Ülkem seçim sürecinde, içimizdeki ve dışımızdaki düşmanlarımız seçim sürecini zafiyet olarak değerlendirmekte, fırsatları kaçırmama telaşına düşmüşler. Düşmanlarımız, özellikle içimizdeki düşmanlarımız, aşırıya kaçmakta, çok cüretkâr davranmaktadırlar.
Ancak, ülkem yasaları, seçim zamanı, yasalar ve yükümlülükler tedavülden kalkar, isteyen istediği haltı serbestçe icra eder diye bir kural, yok.
Siyasal iktidarından, muhalefete kadar, tüm yurttaşlarımız dâhil herkes görevini yapmak zorundadır.
Seçimlere dış müdahale olduğuna dair, siyasal iktidarın söylemleri var. Muhalefette ise, tık yok. Güzel yurdumun düşmanları ise, alenen taraf olmuşlar birilerine destek oluyorlar. Hatta tehditlere bile başvuruyorlar.
Yabancı basın, sanki bize aitmiş gibi yayın yapıyor, akıllarınca taraf olup, bizi idare edecekleri seçmeye çalışıyorlar. Yunanistan- Ermenistan – AB ülkeleri şimdiden, beklenti içine girmişlerdir.

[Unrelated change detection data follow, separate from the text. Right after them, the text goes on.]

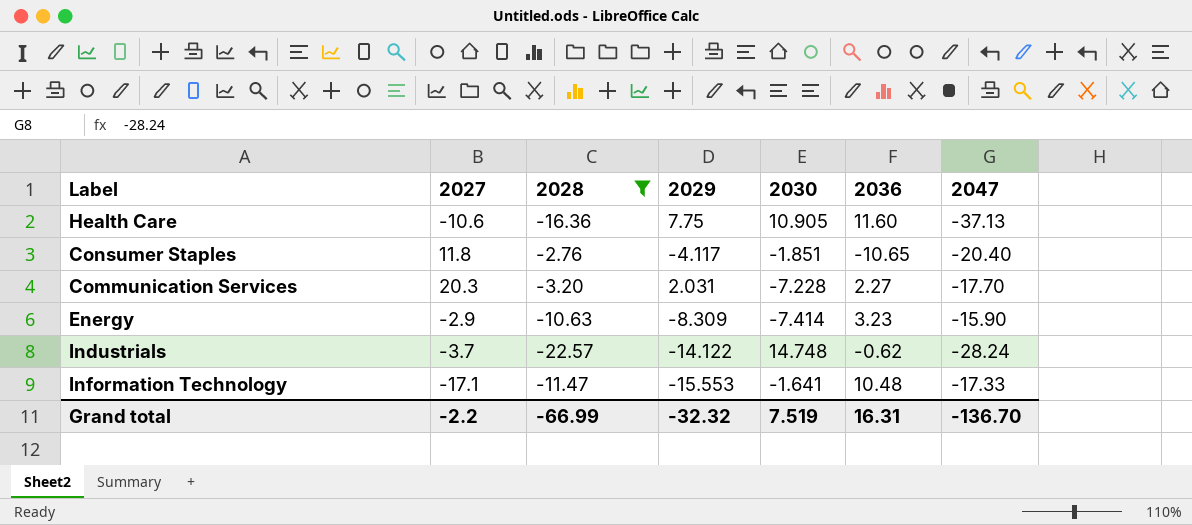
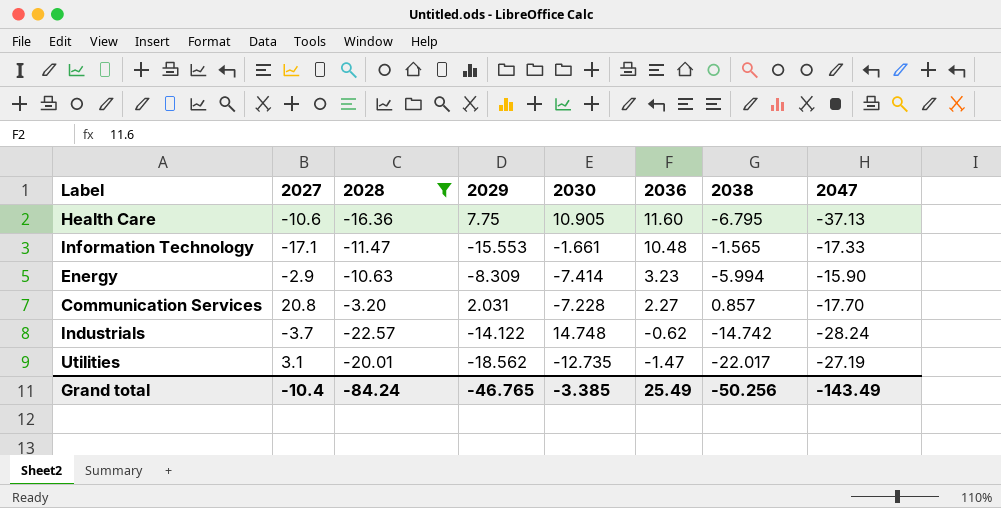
row order: none -> 2036 descending
column 2038 | position: none -> 7
row Consumer Staples: 11.8 | -2.76 | -4.117 | -1.851 | -10.65 | -20.40 -> none
Information Technology | 2030: -1.641 -> -1.661
Communication Services | 2027: 20.3 -> 20.8
row Utilities: none -> 3.1 | -20.01 | -18.562 | -12.735 | -1.47 | -22.017 | -27.19
Grand total | 2027: -2.2 -> -10.4
Grand total | 2028: -66.99 -> -84.24
Grand total | 2029: -32.32 -> -46.765
Grand total | 2030: 7.519 -> -3.385
Grand total | 2036: 16.31 -> 25.49
Grand total | 2047: -136.70 -> -143.49

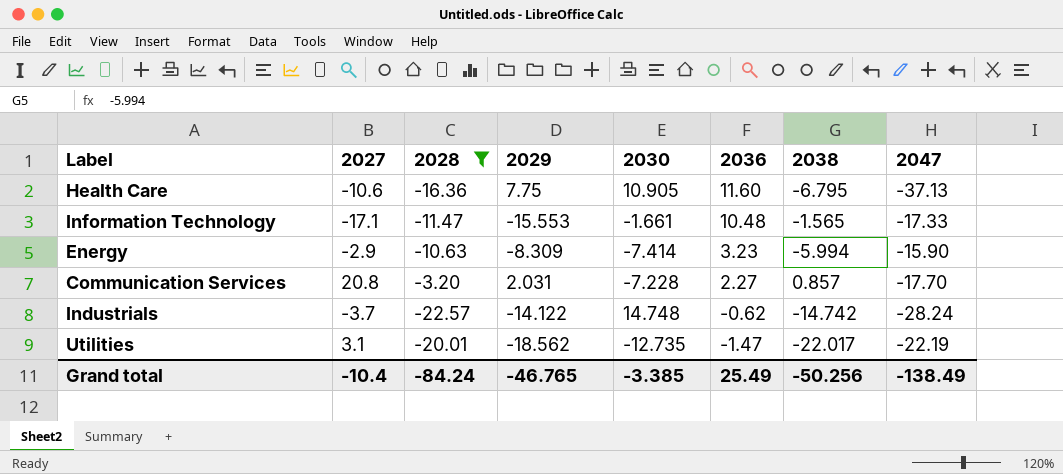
Utilities | 2047: -27.19 -> -22.19
Grand total | 2047: -143.49 -> -138.49

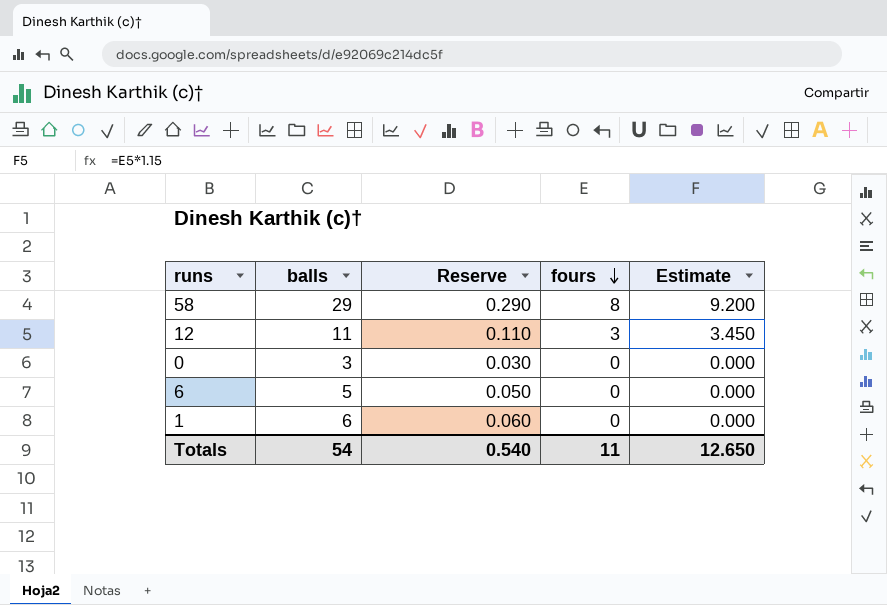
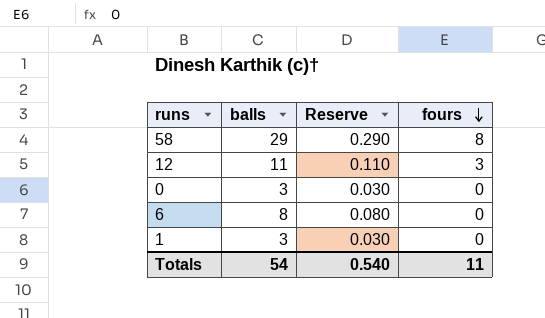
column Estimate | formula: [fours] * 1.15 -> none
6 | balls: 5 -> 8
6 | Reserve: 0.050 -> 0.080
1 | balls: 6 -> 3
1 | Reserve: 0.060 -> 0.030

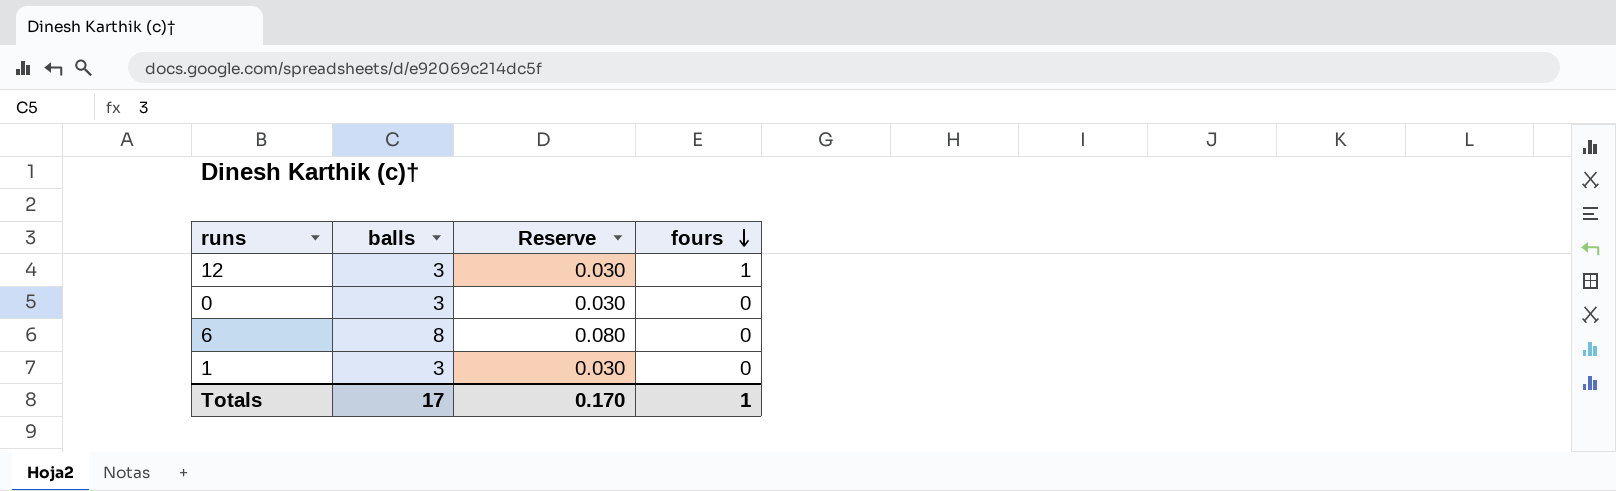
row 58: 29 | 0.290 | 8 -> none
12 | balls: 11 -> 3
12 | Reserve: 0.110 -> 0.030
12 | fours: 3 -> 1
Totals | balls: 54 -> 17
Totals | Reserve: 0.540 -> 0.170
Totals | fours: 11 -> 1

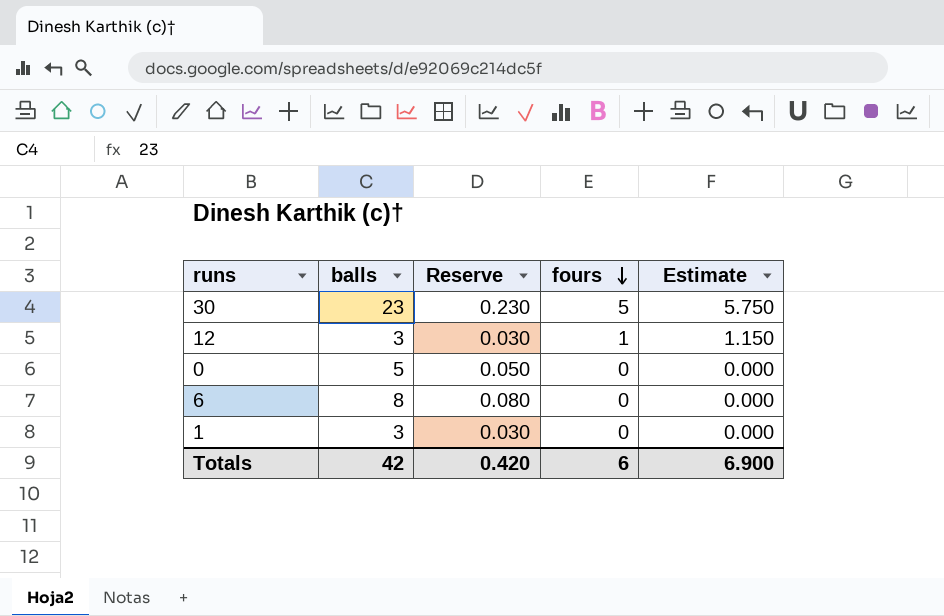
column Estimate | formula: none -> [fours] * 1.15
row 30: none -> 23 | 0.230 | 5 | 5.750
0 | balls: 3 -> 5
0 | Reserve: 0.030 -> 0.050
Totals | balls: 17 -> 42
Totals | Reserve: 0.170 -> 0.420
Totals | fours: 1 -> 6

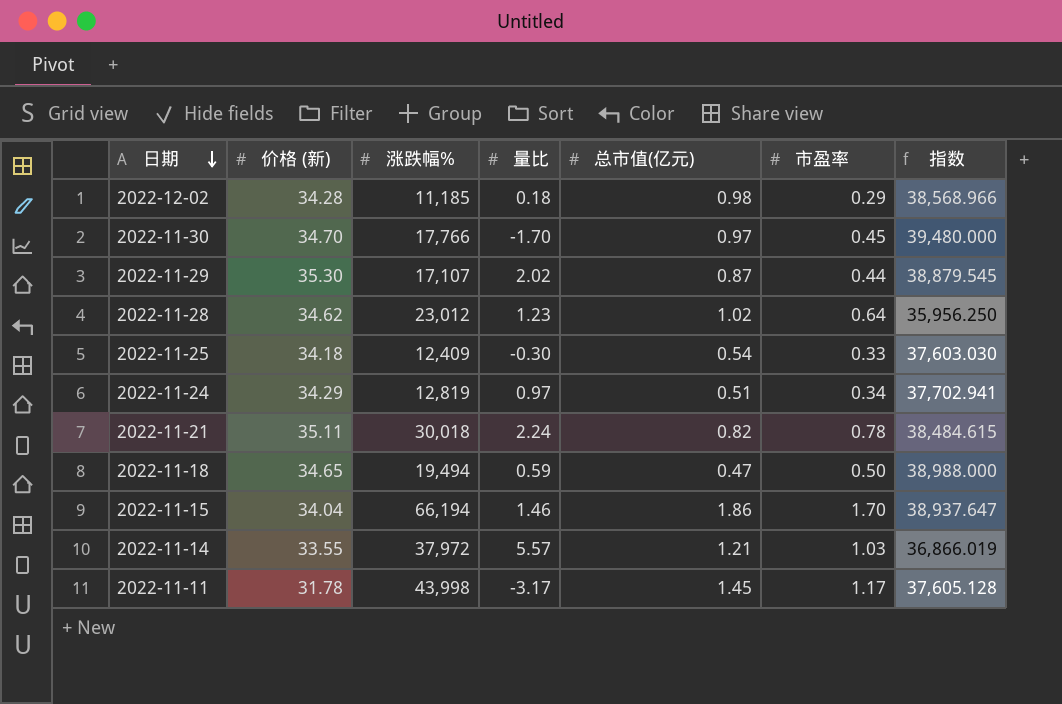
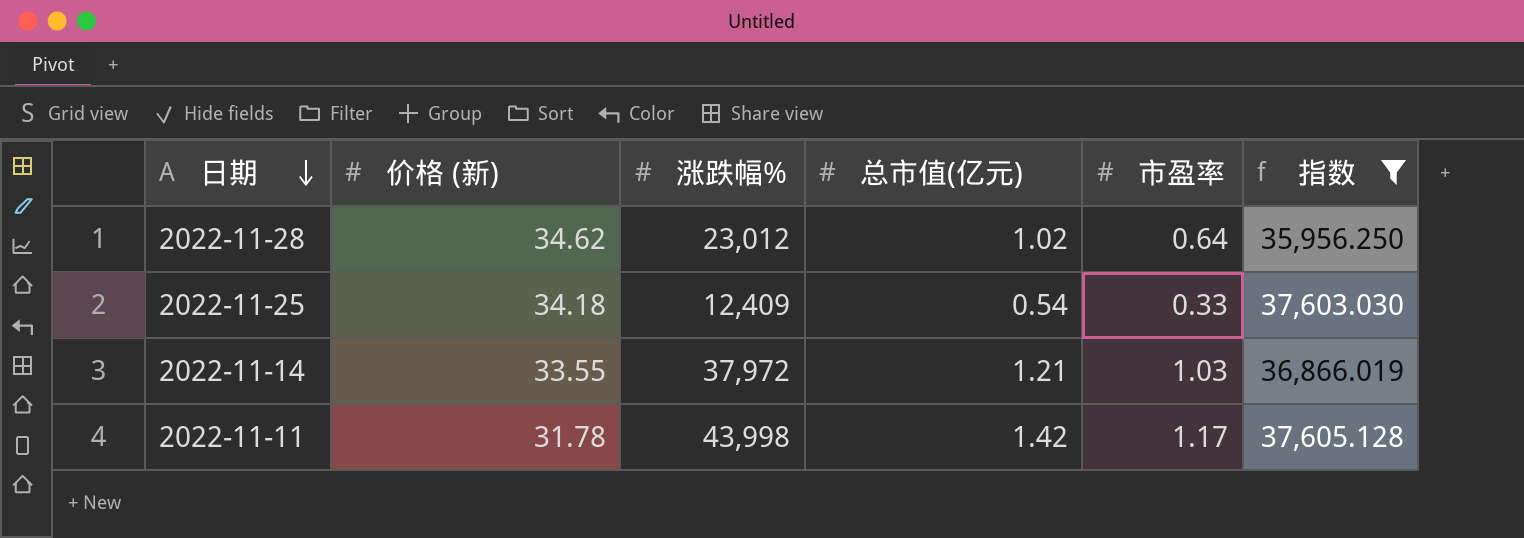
filter: none -> 指数 <= 37,605.128
column 量比 | position: 4 -> none
2022-11-11 | 总市值(亿元): 1.45 -> 1.42

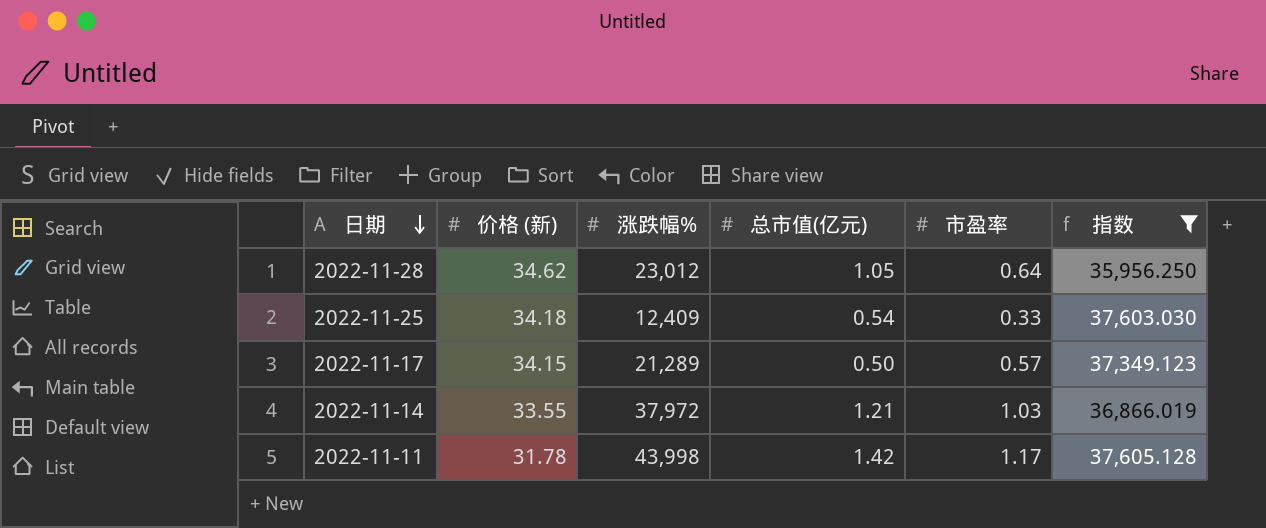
2022-11-28 | 总市值(亿元): 1.02 -> 1.05
row 2022-11-17: none -> 34.15 | 21,289 | 0.50 | 0.57 | 37,349.123

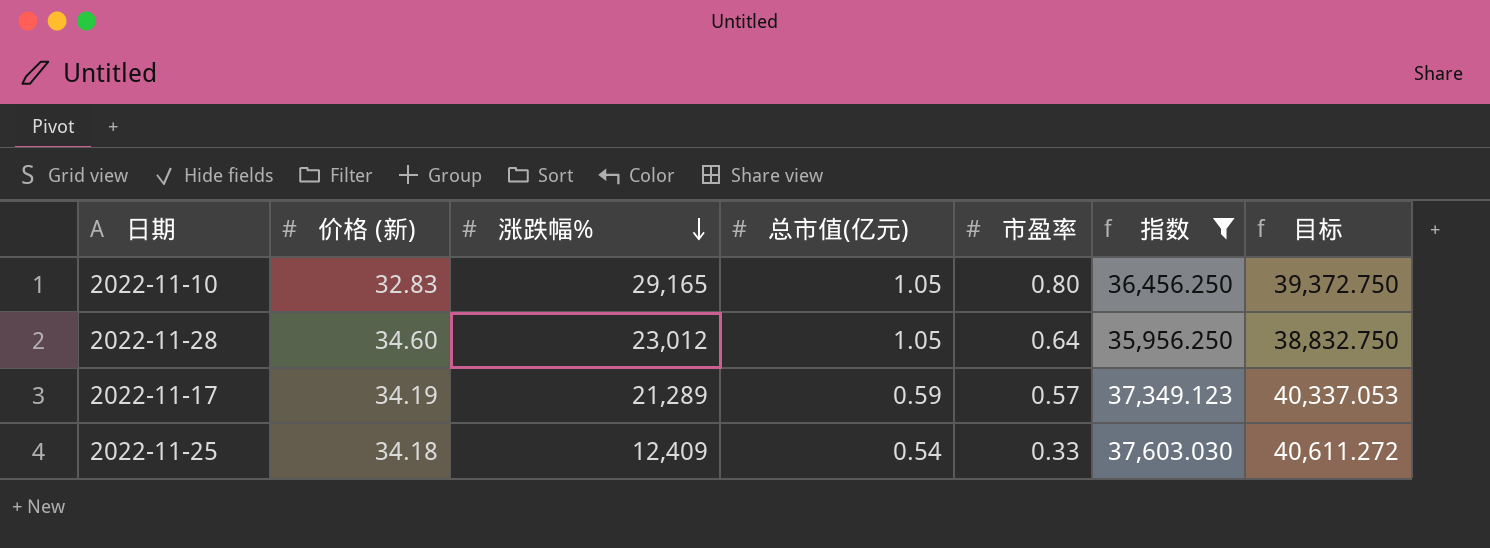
row order: 日期 descending -> 涨跌幅% descending
column 目标 | formula: none -> [指数] * 1.08
row 2022-11-14: 33.55 | 37,972 | 1.21 | 1.03 | 36,866.019 -> none
row 2022-11-11: 31.78 | 43,998 | 1.42 | 1.17 | 37,605.128 -> none
row 2022-11-10: none -> 32.83 | 29,165 | 1.05 | 0.80 | 36,456.250 | 39,372.750
2022-11-28 | 价格 (新): 34.62 -> 34.60
2022-11-17 | 价格 (新): 34.15 -> 34.19
2022-11-17 | 总市值(亿元): 0.50 -> 0.59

Ana muhalefet ve yanındakiler, seçimlere yapılan dış müdahalelere karşı sessizliklerini koruyorlar. Sanki dış müdahalelerden memnun gibi davranıyorlar. Yunanistan’ı- Ermenistan’ı- AB ülkelerini, ABD’yi memnun etme yarışında gibi görünüyorlar.
PKK’nın verdiği desteğe teşekkür edercesine, Irak’tan- Suriye’den askerimizi çekeceklerini düşmanlarımıza, kamuoyu önünde vadediyorlar. Fransa’yı menün etmek için Libya’dan çekileceklerini, ABD’yi memnun etmek için S400’leri depolarda çürüteceklerini beyan ediyorlar.
Birileri ise; Baykar’ın can Azerbaycan’la ilişkilerinden rahatsız oluyor. Birisi kaynağı meçhul, adı temiz 30 0milyar dolar borç bulduğunu övünerek söylüyor. Karşılığında neler vereceklerine ise dokunmuyor bile.
Köyünün antik Yunan köyü olduğunu iddia eden siyasetçi, savunma sanayiine dokunacağını beyan ediyor. Yahu bu ülkede, Türkleri seven hiç kimse yok mu? Türkiye Cumhuriyeti’nin çıkarlarına sahip çıkacak siyasetçiler nerede.
Kadim Türk devleti, devlet aklının, günümüz seçim manzaralarından çıkaracakları, çok dersler olmalı, soracakları ciddi hesaplar olduğu muhakkak.
Yurttaşlarımıza gelince; düşmanlarımızın hilelerine kanmayacaklarına- dış kaynaklı telkinlere(önerilere)ilgi göstermeyeceklerine-Düşmanlarımızın tatlı sözlerine-doğru gibi görünen yanlışlarına ilgi göstermeyeceklerine inanıyorum.
Devletin gerek seçilmişleri gerekse atanmışları ,-karar alıcıları- devlet aklı – kadim devletimiz zamanı geldiğinde üzerlerine düşeni yapmakta tereddüt etmeyeceklerdir.
Günümüzün seçimleri, aklı olan herkes için deneyim kapısı- ders ve karşı önlem almak- düşünmek için bulunmaz fırsatlar içermektedir.
Yanlış kararların sonu! Soykırım- esaret-vahşet-sürgün-yoksulluk katliamlara çıkar. Yüce ulusumun doğru karar vereceğine inanıyorum.
Görklü Çalap’ımızın görkemli selamları, olaylardan ders alan, düşmanın tatlı sözlerine aldanmayan, güzel kadınlarına kanmayan, kıymetli hediyelerine ilgi duymayan, yerinde ve zamanında düşmanlarına karşı duran, yüreği kocaman erlerine-kocamışlarına aklı selim sahiplerinin üzerine olsun vesselam.